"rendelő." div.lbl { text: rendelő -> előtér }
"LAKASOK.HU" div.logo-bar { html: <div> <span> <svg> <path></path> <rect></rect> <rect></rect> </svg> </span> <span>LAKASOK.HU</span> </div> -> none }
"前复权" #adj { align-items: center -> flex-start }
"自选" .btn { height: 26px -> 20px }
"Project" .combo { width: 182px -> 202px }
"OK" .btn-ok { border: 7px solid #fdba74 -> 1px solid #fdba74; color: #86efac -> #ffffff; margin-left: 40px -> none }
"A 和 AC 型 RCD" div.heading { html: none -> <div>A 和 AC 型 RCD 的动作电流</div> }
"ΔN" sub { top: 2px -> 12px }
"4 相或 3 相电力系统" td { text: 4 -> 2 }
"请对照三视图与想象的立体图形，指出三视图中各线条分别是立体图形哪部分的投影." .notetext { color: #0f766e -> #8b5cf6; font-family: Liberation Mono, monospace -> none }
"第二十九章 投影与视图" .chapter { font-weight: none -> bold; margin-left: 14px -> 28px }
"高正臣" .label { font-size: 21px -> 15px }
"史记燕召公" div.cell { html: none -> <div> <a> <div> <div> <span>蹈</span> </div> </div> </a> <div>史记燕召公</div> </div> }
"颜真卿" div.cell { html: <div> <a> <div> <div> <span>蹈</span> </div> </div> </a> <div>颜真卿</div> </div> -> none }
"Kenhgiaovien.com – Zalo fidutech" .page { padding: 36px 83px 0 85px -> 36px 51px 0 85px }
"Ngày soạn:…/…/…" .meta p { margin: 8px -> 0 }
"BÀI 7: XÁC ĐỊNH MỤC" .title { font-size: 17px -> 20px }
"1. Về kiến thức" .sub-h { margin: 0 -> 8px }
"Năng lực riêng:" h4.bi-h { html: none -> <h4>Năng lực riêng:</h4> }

━━━━━━━━━━

[Your goal] Scan the data above for the word "size", then copy every line that holds it.

[Expected answer]
"高正臣" .label { font-size: 21px -> 15px }
"BÀI 7: XÁC ĐỊNH MỤC" .title { font-size: 17px -> 20px }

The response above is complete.